Saturday, August 7, 2010

The Corporatization of Higher Education Has Made It Less Valuable to the Millenial Generation

We have received many comments, including a post at Corrente by ChicagoDyke, in response to Angel's post arguing against a college education.

Regular readers know that my opinion differs from Angel. I have stated in the past that I was very fortunate to have received financial aid and scholarships to attend a top ranked college. I enjoyed my experience and I think I am a better person because of it. I only wish the greedy people who run our country and our universities believed that all Americans were entitled to an education without having to go into life destroying debt. This is why I blog about the higher education and tuition scam and its destruction of both the education system and the people who once believed in it only to be left unemployed with hundreds of thousands of dollars in student debt.

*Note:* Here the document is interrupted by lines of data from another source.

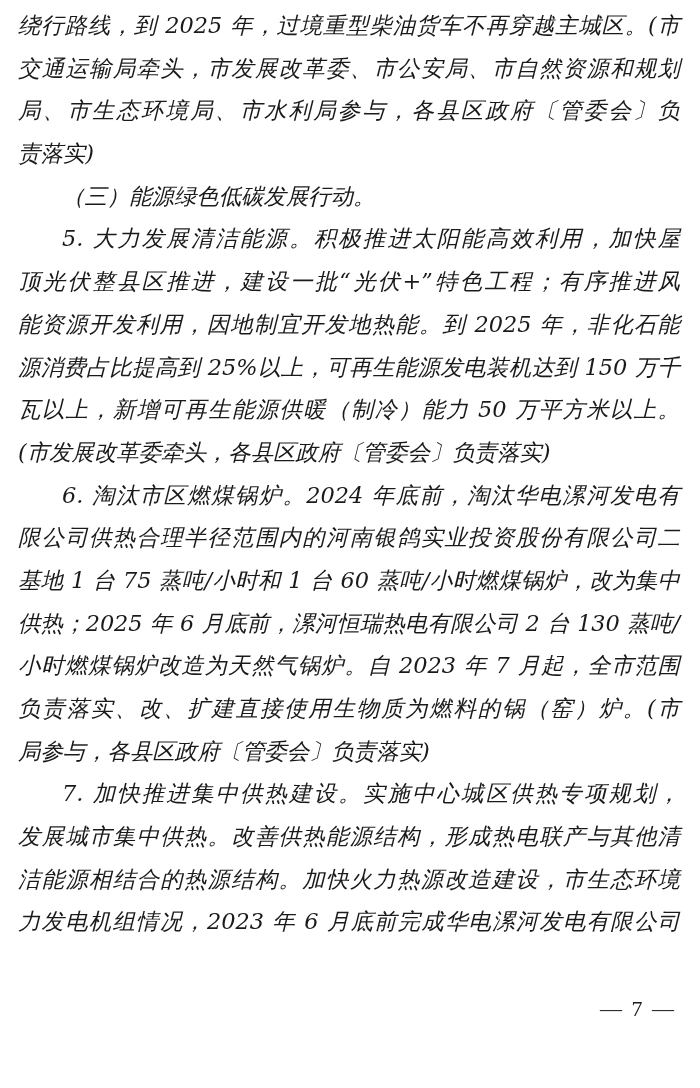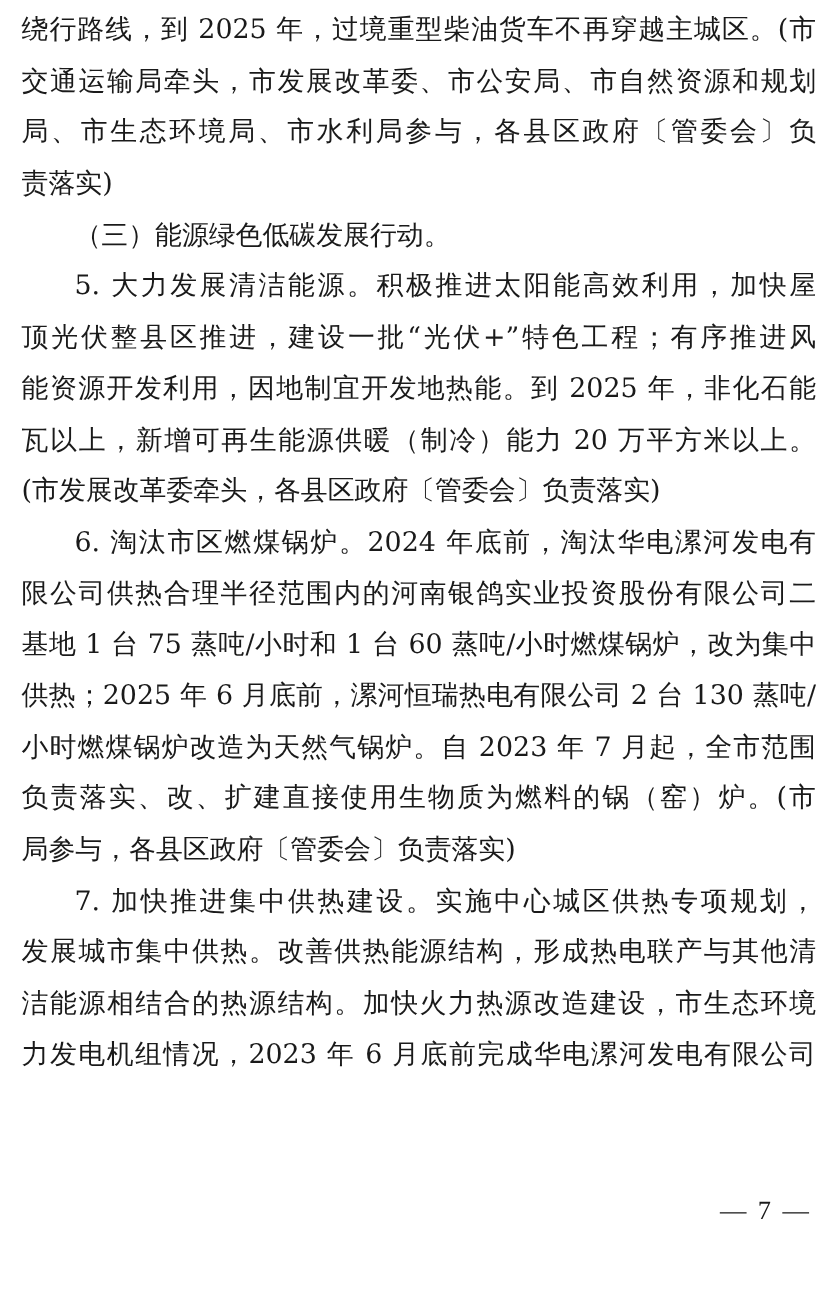--- a/index.html
+++ b/index.html
@@ -20,6 +20,7 @@
     left: 18px;
     top: 4px;
     width: 662px;
+    font-style: italic;
   }
   .line {
     height: 42.7px;

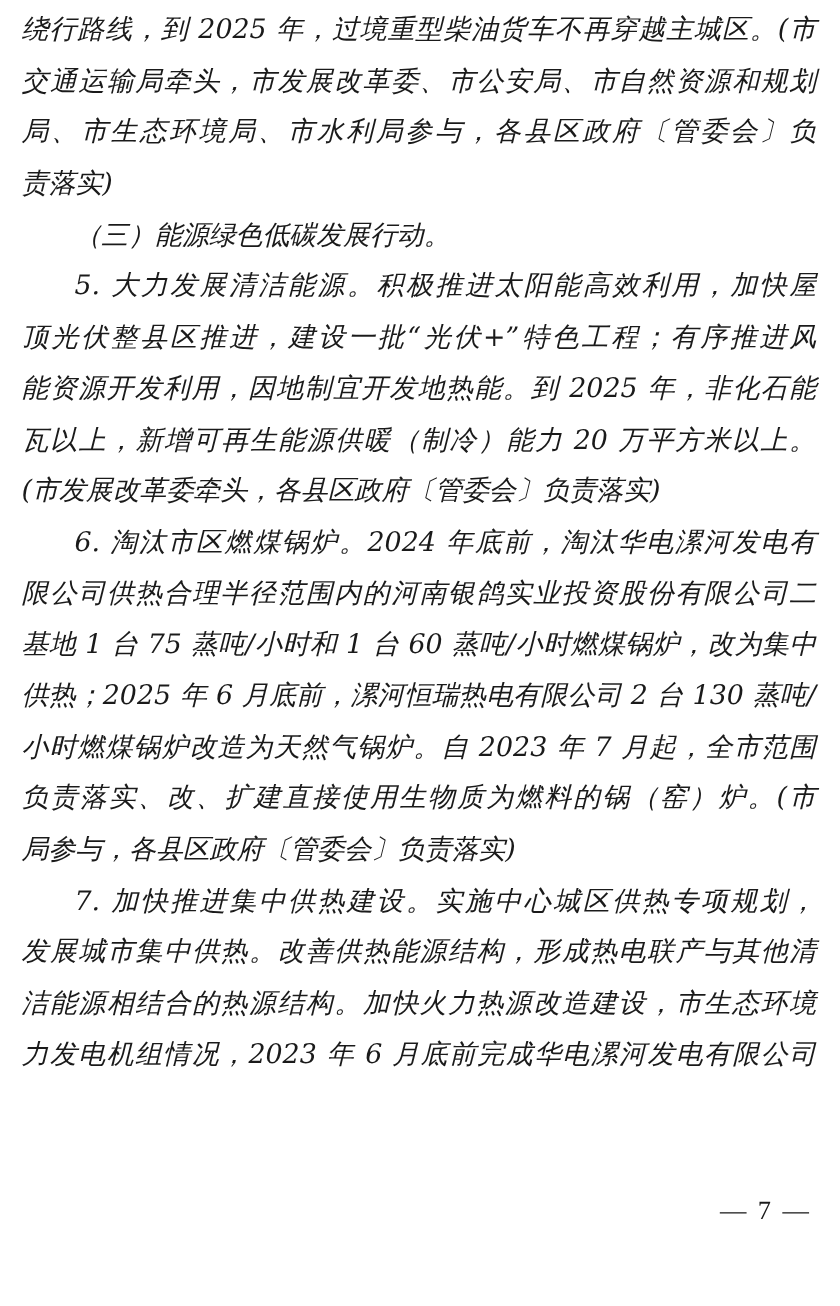--- a/index.html
+++ b/index.html
@@ -60,6 +60,7 @@
   <div class="line indent">5. 大力发展清洁能源。积极推进太阳能高效利用，加快屋</div>
   <div class="line">顶光伏整县区推进，建设一批“光伏+”特色工程；有序推进风</div>
   <div class="line">能资源开发利用，因地制宜开发地热能。到 2025 年，非化石能</div>
+  <div class="line">源消费占比提高到 25%以上，可再生能源发电装机达到 150 万千</div>
   <div class="line">瓦以上，新增可再生能源供暖（制冷）能力 20 万平方米以上。</div>
   <div class="line last">(市发展改革委牵头，各县区政府〔管委会〕负责落实)</div>
   <div class="line indent">6. 淘汰市区燃煤锅炉。2024 年底前，淘汰华电漯河发电有</div>

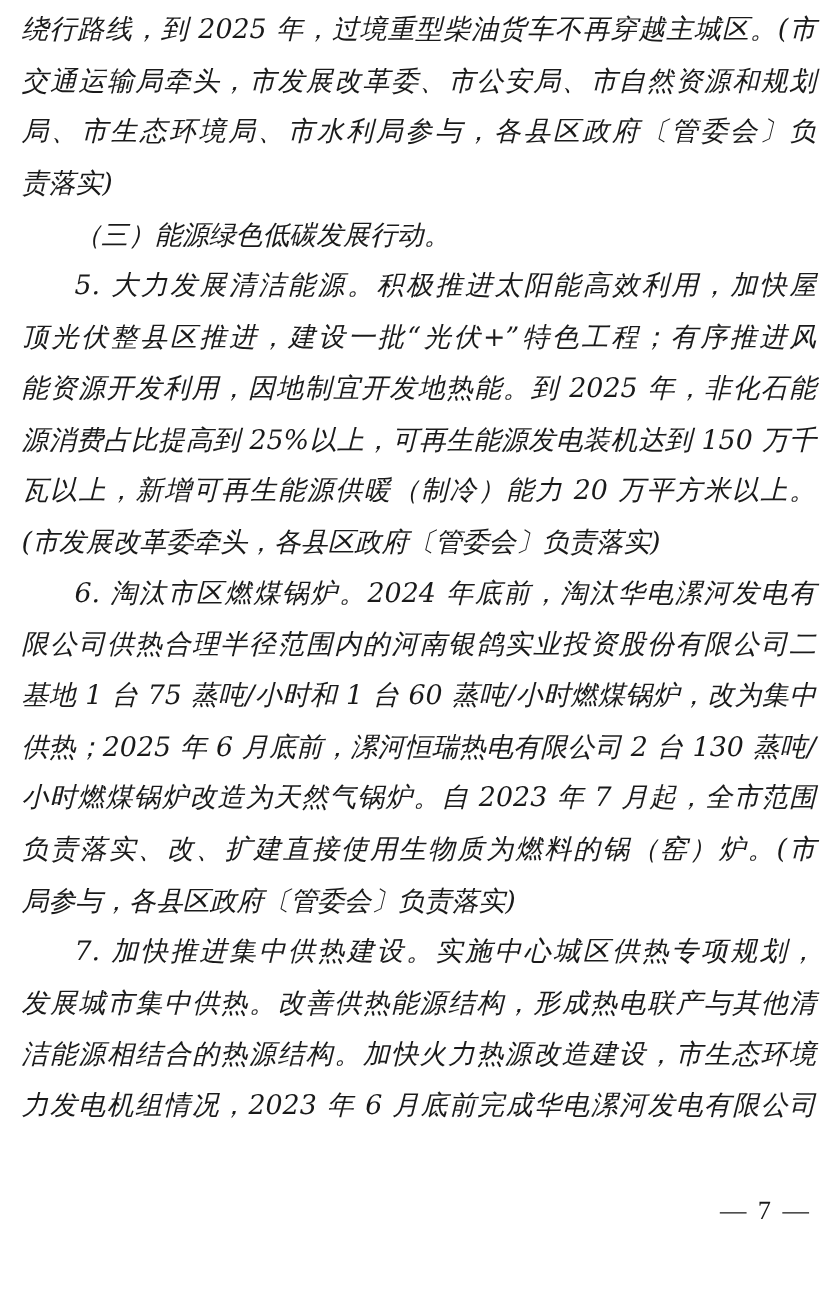--- a/index.html
+++ b/index.html
@@ -61,7 +61,7 @@
   <div class="line">顶光伏整县区推进，建设一批“光伏+”特色工程；有序推进风</div>
   <div class="line">能资源开发利用，因地制宜开发地热能。到 2025 年，非化石能</div>
   <div class="line">源消费占比提高到 25%以上，可再生能源发电装机达到 150 万千</div>
-  <div class="line">瓦以上，新增可再生能源供暖（制冷）能力 20 万平方米以上。</div>
+  <div class="line">瓦以上，新增可再生能源供暖（制冷）能力 50 万平方米以上。</div>
   <div class="line last">(市发展改革委牵头，各县区政府〔管委会〕负责落实)</div>
   <div class="line indent">6. 淘汰市区燃煤锅炉。2024 年底前，淘汰华电漯河发电有</div>
   <div class="line">限公司供热合理半径范围内的河南银鸽实业投资股份有限公司二</div>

Millions of people my age are rightfully bitter about their return on a $200,000 investment that has destroyed them emotionally and fiscally. I come from a working class family where I was denied a lot of the material objects that the majority of my well-to-do college and law school classmates were fortunate to have growing up. Part of the reason I went to college and later to law school was to not only become more wordly and enlightened but to also improve my life and help my parents and the rest of my family who continue to struggle to this day. I'm sure that most working and middle class students go to college for similar reasons.

So I absolutely hate it when these same well-to-do people, or older people who went to college when it didn't cost $50k a year to attend, tell me that money isn't important compared to intangible things like having an education. Well, you never really had to experience a single day being dirt poor living on food stamps or have Sallie Mae call you everyday demanding their student loan payment, have you? I'm not talking about not being satisfied with just having enough to survive and have a roof over your head and food on the table. I mean bottom of the barrel poor, scared to death that any day now you could be on the street and eating at a homeless shelter. Well, that is the situation millions of Americans are in right now including millions of college educated graduates who thought they did everything right only to have half of their wages garnished to pay for that oh so joyful college experience. And, of course, there is the law school scam that uses fraudulent employment statistics to convince their students that taking out $150k in loans in a field that continues to outsource jobs to India is a good investment.

I do not have rose colored glasses on when I listen to people my age with $200k or $300k in student loans regret never being able to go on a vacation, or treat themselves to a nice outfit, or have children because of this "mistake". When the cost of an education hinders your ability to build a life for yourself: get married, start a family, buy a house, or even qualify for an entry level job - that is when the pro-education crowd must take these complaints against a college education seriously rather than blame the victims for being bitter or resentful. This is not their fault. You wouldn't have people like Angel warning against an education if the expenses weren't so high.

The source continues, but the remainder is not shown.